Não foi por futebol e todos os que viram sabem-no. Dois homens que no sábado têm de jogar juntos disseram esta semana no Perth Glory coisas que levam mais de uma semana a retirar.
Plantel29/04/2030
Palavras no treino do Perth Glory sobre quem trabalha
Alguém disse em voz alta o que vários pensavam. Vinko Stanisic está no centro disso, e o plantel vai agora descobrir se a fasquia sobe ou se os dois simplesmente deixam de se falar.
«Quem não corre por esta camisola não a veste muito tempo.» Não se disse nenhum nome e não era preciso; no balneário toda a gente percebeu para quem era.
Nunca é anunciado e é totalmente visível: as maiores tardes da época continuam a incluí-lo. Uma tribuna de imprensa percebe isto muito antes de alguém no clube confirmar uma palavra.
Um desempate por grandes penalidades fica na memória pelo fim, e este acaba em Matthew Sutton: 1 travadas, e uma bancada que vai descrever cada uma delas nos próximos vinte anos.
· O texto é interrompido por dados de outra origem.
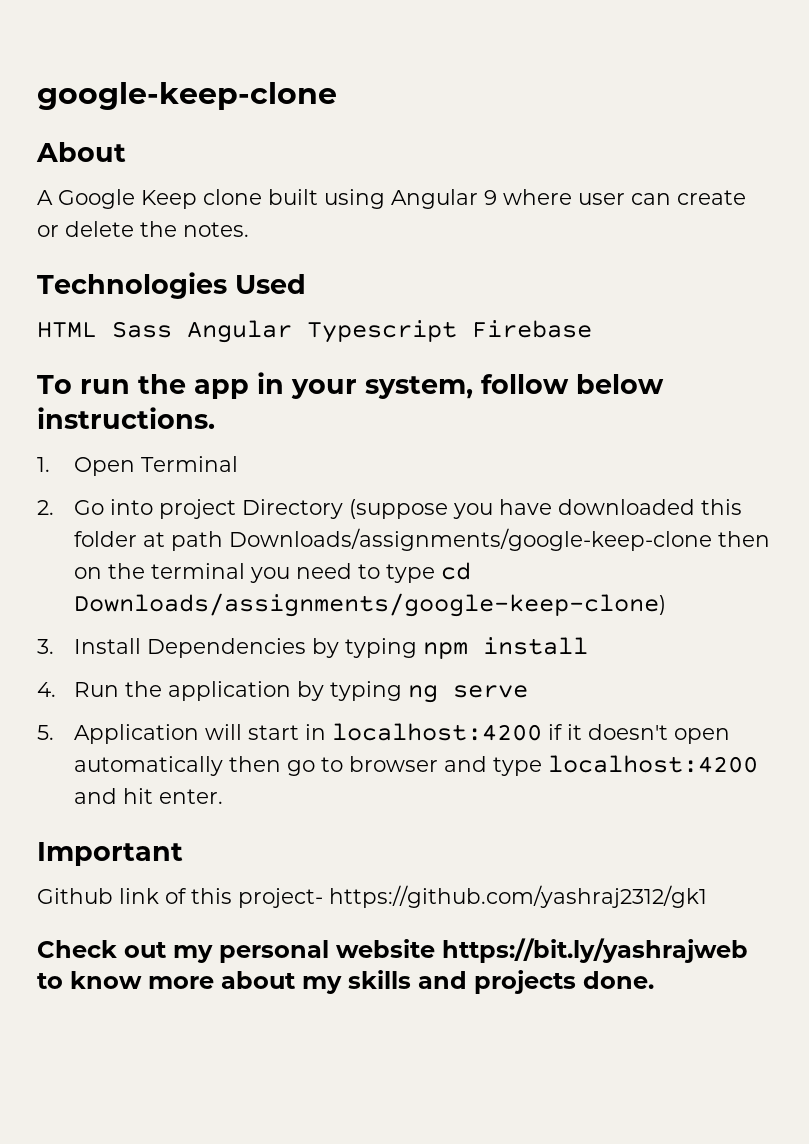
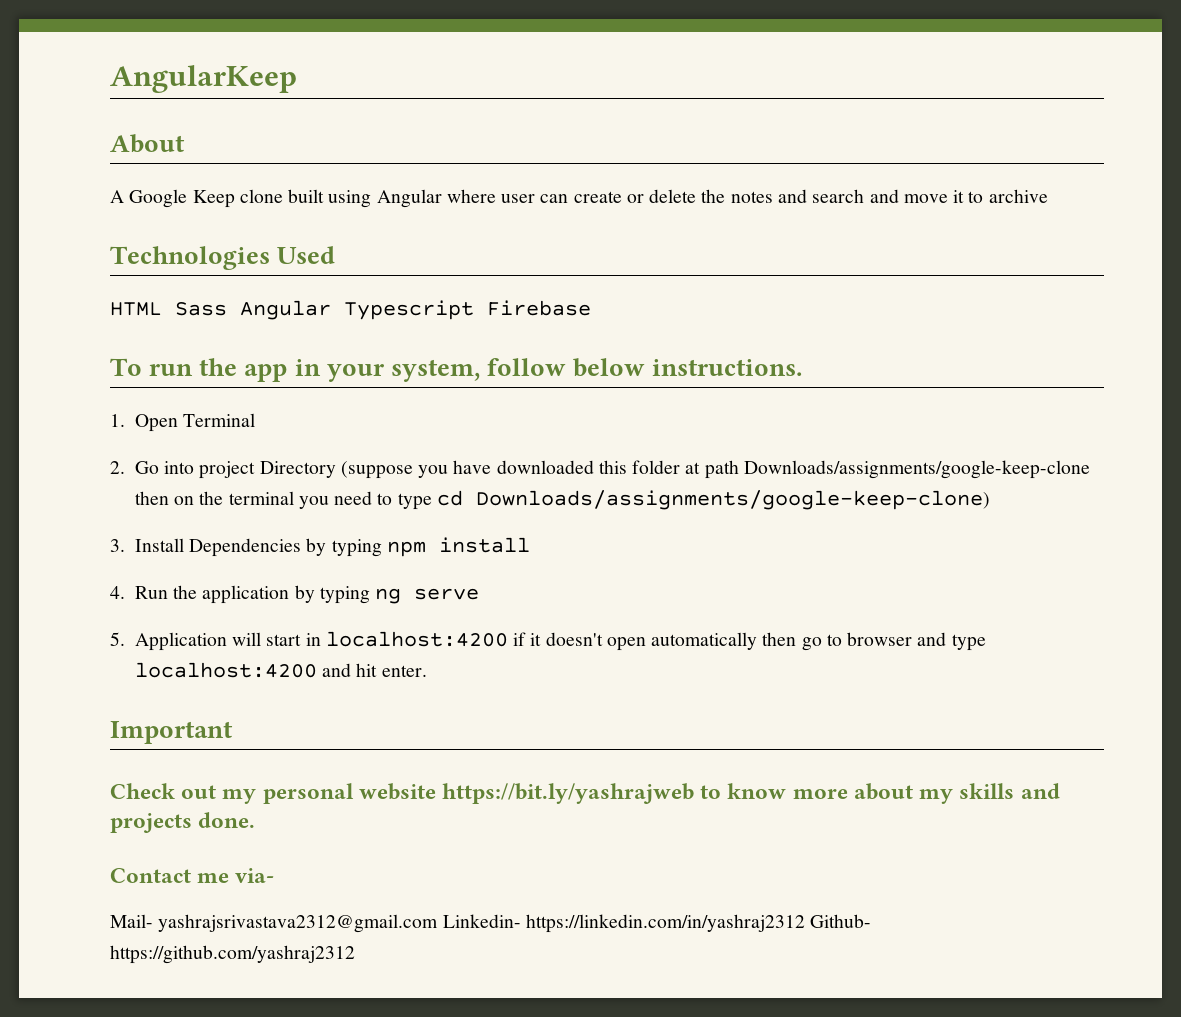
[37,82,337,110] google-keep-clone -> [110,65,297,93] AngularKeep
[484,190,497,205] 9 -> (442, 198) none
[183,222,249,237] notes. -> [730,189,1048,203] notes and search and move it to archive
[37,885,707,908] // Github link of this project- https://github.com/yashraj2312/gk1 -> (233, 732) none
(654, 980) none -> [110,868,275,883] [110,914,872,933] [110,945,355,964] // Contact me via- // Mail- yashrajsrivastava2312@gmail.com Linkedin- https://linkedin.com/in/yashraj2312 Github- https://github.com/yashraj2312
11 jogos sem perder em casa. As equipas visitantes chegam já a falar do ambiente, o que costuma ser sinal de que perderam meio jogo antes do pontapé de saída.
Tom Lawrence esteve no centro e, quando os separaram, havia mais três ou quatro envolvidos. Os centros de treino são lugares pequenos e as temporadas longas tornam-nos menores.
Tem 21 anos e o estádio já canta o nome dele, coisa que acontece aos miúdos da terra e quase nunca aos reforços. Tudo a partir daqui se mede contra um carinho que não fez nada para merecer, a não ser ser daqui.
Alguém disse em voz alta o que vários pensavam sobre a intensidade com que outro treina, e Tadiwanashe Kuzamba estava no meio disso. A única discussão de balneário que é mesmo sobre futebol.
15 vezes se meteu no caminho. Escreve-se sobre os centrais quando erram e ignoram-se quando não erram, por isso uma tarde destas tem de ser dita em voz alta: é ele a razão de o marcador dizer o que diz.